Et comme à son habitude, le premier sportif camerounais à indiqué aux championnes d’Afrique que »votre parcours exemplaire doit être une source d’inspiration pour notre peuple et tout particulièrement pour notre jeunesse». A un moment où le mouvement sportif national est à l’agonie. Le football en premier. Le président de la République rêve d’autres lauriers : »D’autres échéances plus exigeantes vous attendent. Je vous exhorte donc à persévérer dans l’effort, en restant disciplinées, unies et solidaires», a prescrit Paul Biya. Si l’atteinte des demi-finales était déjà synonyme de qualification pour la Coupe du monde Brésil 2027 pour le Cameroun, les Lionnes doivent conquérir leur ticket pour les Jeux olympiques 2028.
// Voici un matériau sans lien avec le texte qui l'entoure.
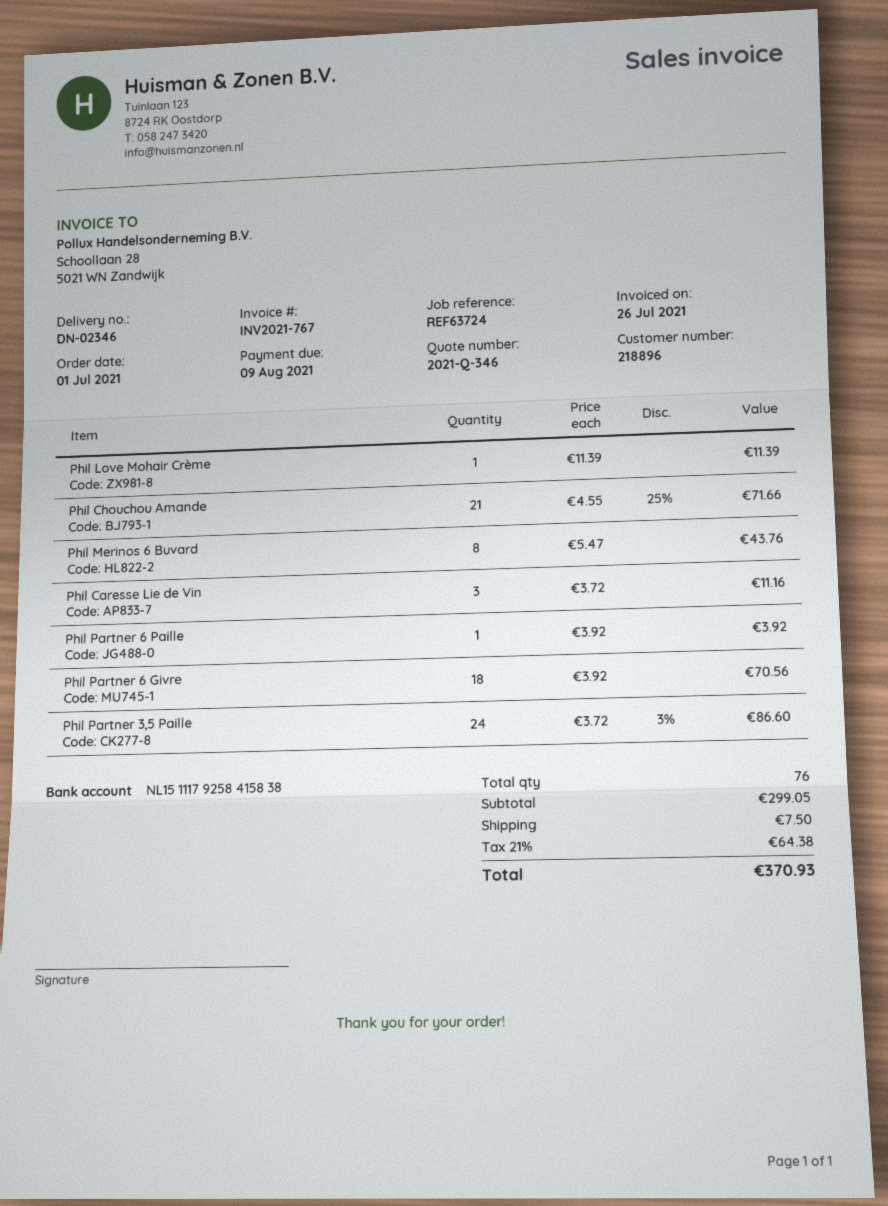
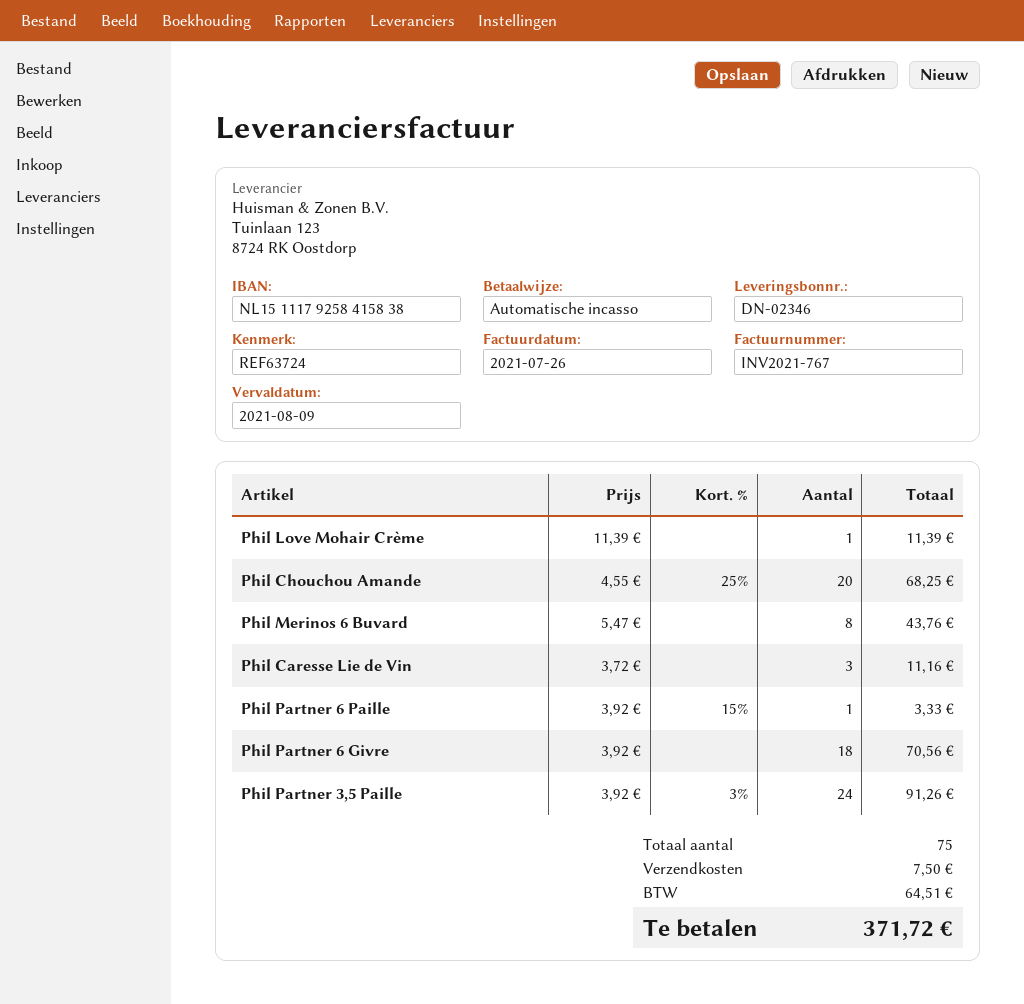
Phil Chouchou Amande: 21 x 4.55 - 25% = 71.66 -> 20 x 4.55 - 25% = 68.25
Phil Partner 6 Paille: 1 x 3.92 = 3.92 -> 1 x 3.92 - 15% = 3.33
Phil Partner 3,5 Paille: 24 x 3.72 - 3% = 86.60 -> 24 x 3.92 - 3% = 91.26
total quantity: 76 -> 75
tax: 64.38 -> 64.51
total: 370.93 -> 371.72

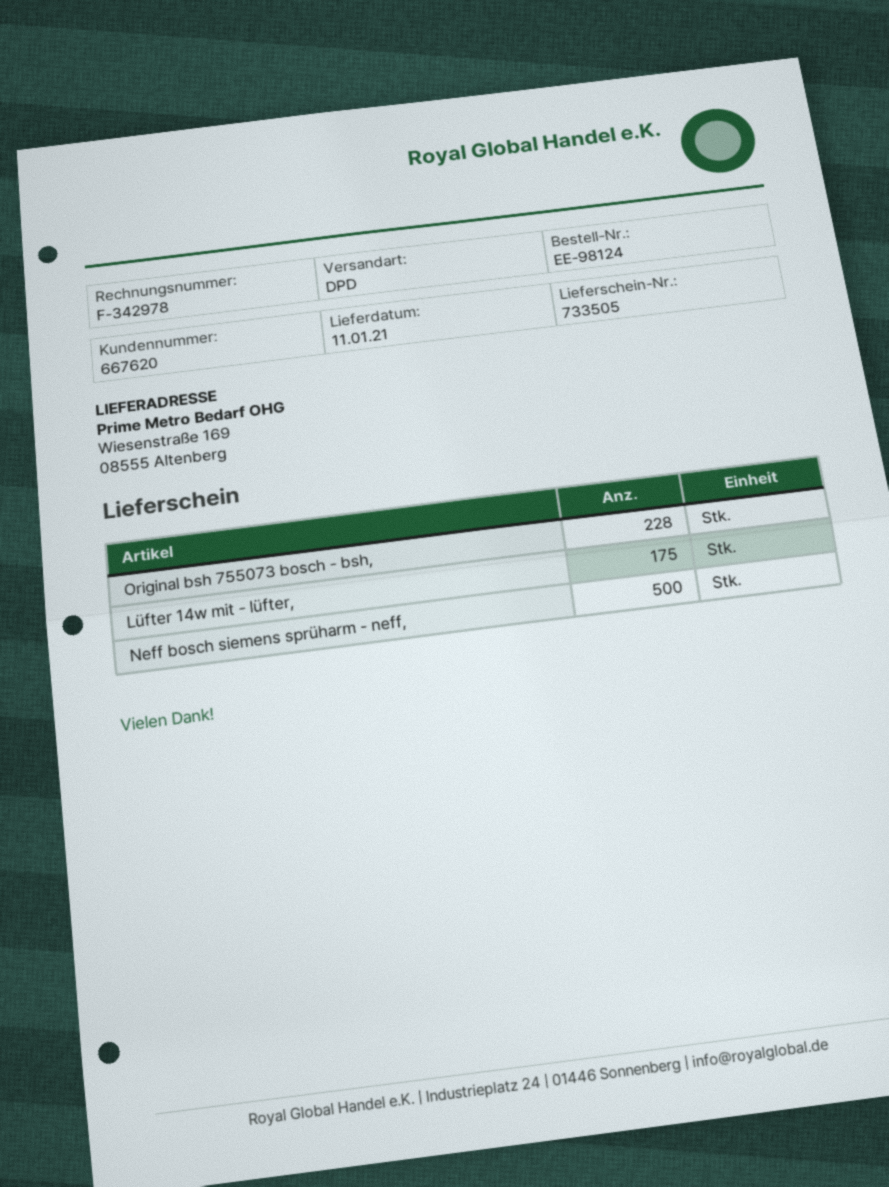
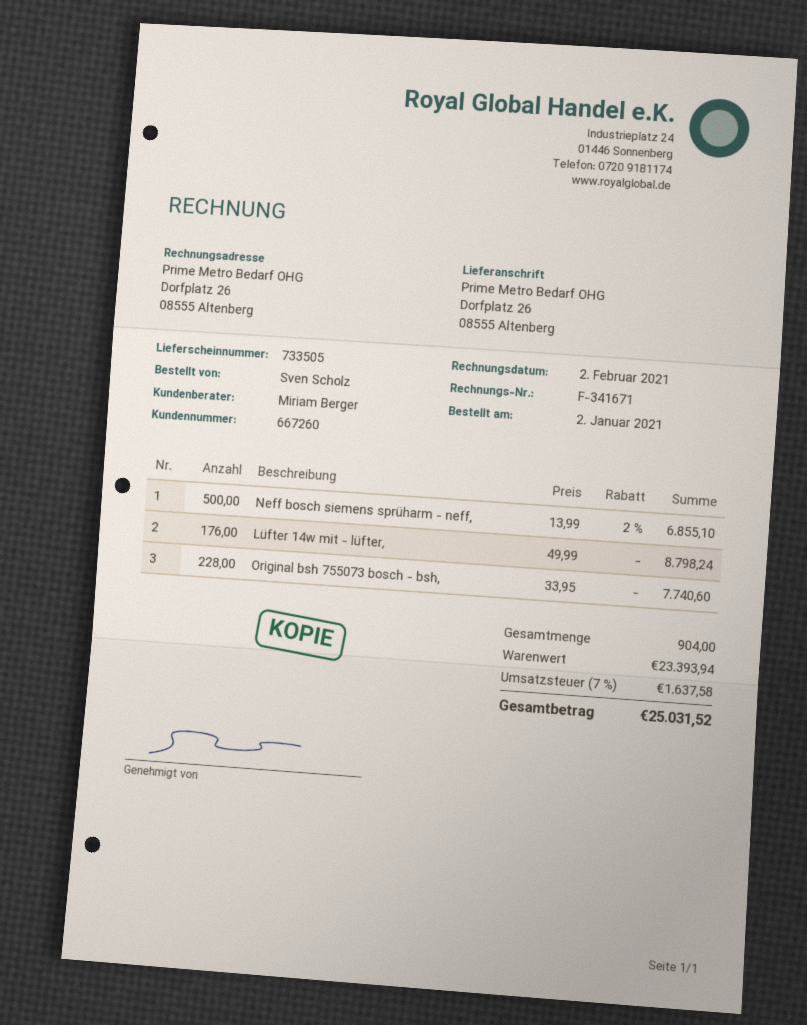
invoice number: F-342978 -> F-341671
customer number: 667620 -> 667260
ship to: Wiesenstraße 169, 08555 Altenberg -> Dorfplatz 26, 08555 Altenberg
Lüfter 14w mit - lüfter,: 175 -> 176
A l’occasion de cette réception, le peuple camerounais a eu l’occasion de revoir son président à peine revenu au pays 24h plus tôt, après avoir passé 73 jours hors du pays. Entre temps, et alors que le Cabinet civil de la présidence de ka République s’était contenté d’annoncer que Paul Biya va en Europe pour »un court séjour », des rumeurs sur l’état de santé de l’homme se sont propagées, certaines évoquant même le pire. Après un retour sont les images de la retransmission en direct sur la télévision nationale ont fait l’objet de critiques, notamment sur le fait que le président n’a jamais été filmé dans une posture dynamique, l’Homme-lion est finalement apparu devant l’auditoire et sur le petit écran, pour une cause noble : rendre hommage aux héroïnes de Rabat 2026. S’il n’a pas définitivement tué le doute sur »son existence », Paul Biya a tout de même rassuré que »ce n’est pas l’IA», comme l’a lancé Grégoire Owona le secrétaire général adjoint du Comité central du Rdpc, le parti au pouvoir, à la presse.